Australia payments draft eyes stablecoin interoperability

Australia’s future payment rails may need to support stablecoins and tokenized fiat money. A new draft vision says account-to-account systems could adapt as tokenized money moves closer to mainstream use.
Summary
- Australia’s draft payments vision identifies stablecoins as a future force in A2A payment systems.
- The draft says payment rails may need to connect bank money with tokenized fiat.
- Australia is also testing tokenized settlement through Project Acacia and wider digital asset rules.
The draft was co-developed by the Account-to-Account Payments Roundtable. Members include AusPayNet, Australian Payments Plus, the Reserve Bank of Australia, and the Commonwealth Treasury.
The document lists digital assets among the outside forces that could shape Australia’s future payment systems. It says tokenized money could change how payments are settled and automated.
Stablecoins move into payments planning
The draft said, “Tokenised forms of money, such as stablecoins and tokenised liabilities, are moving from experimentation to adoption.”

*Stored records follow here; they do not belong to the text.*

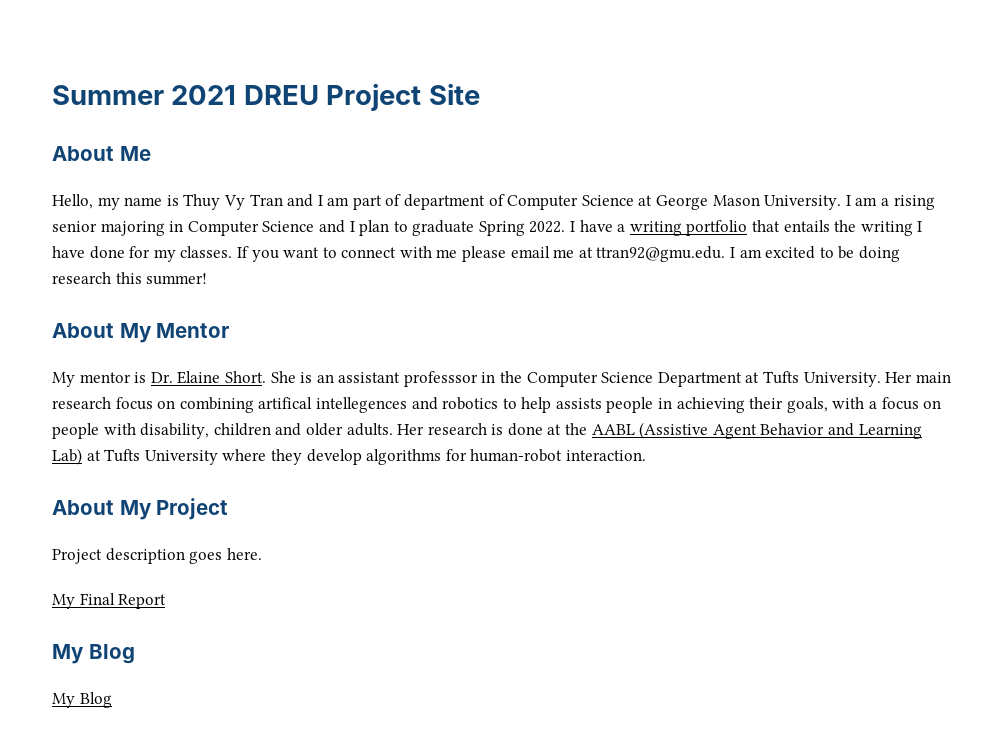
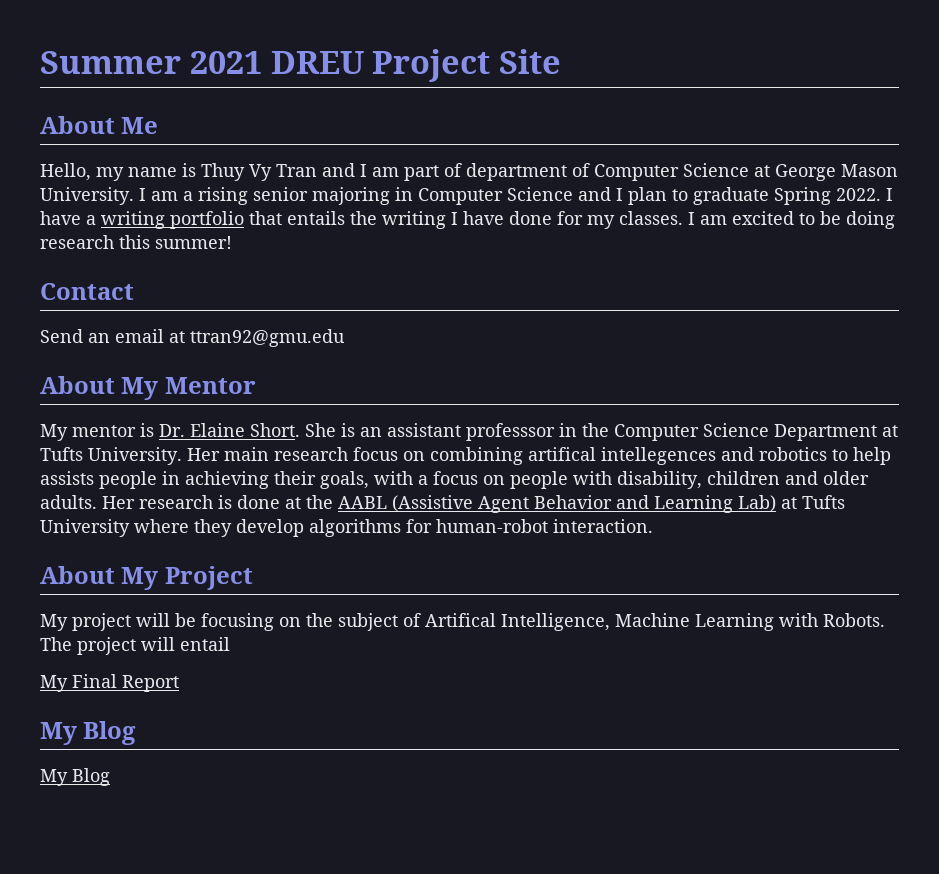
- If you want to connect with me please email me at ttran92@gmu.edu. I am excited to be doing research this summer!
+ I am excited to be doing research this summer!
+ Contact
+ Send an email at ttran92@gmu.edu
- Project description goes here.
+ My project will be focusing on the subject of Artifical Intelligence, Machine Learning with Robots. The project will entail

It added that programmable, ledger-based value could support new settlement models. These systems may also allow payments to run with wider availability and more automation.
Moreover, the document said account-to-account systems “may need to support secure interoperability between account-based money and tokenised representations of fiat currency.”
This would allow funds to move between bank-based money and tokenized versions of fiat currency. The draft said trust, reliability, and security must remain central to any future system.
Australia advances digital asset rules
The payments draft comes as Australia expands work on tokenized money and digital asset regulation.
In July 2025, the RBA and the Digital Finance Cooperative Research Centre selected use cases for Project Acacia. The project studies settlement in tokenized asset markets.
The RBA said possible settlement assets include stablecoins, bank deposit tokens, a pilot wholesale CBDC, and exchange settlement account tools.
Australia’s Treasury also proposed digital asset laws in November. The rules would create digital asset platforms and tokenized custody platforms as new financial products requiring an Australian Financial Services Licence.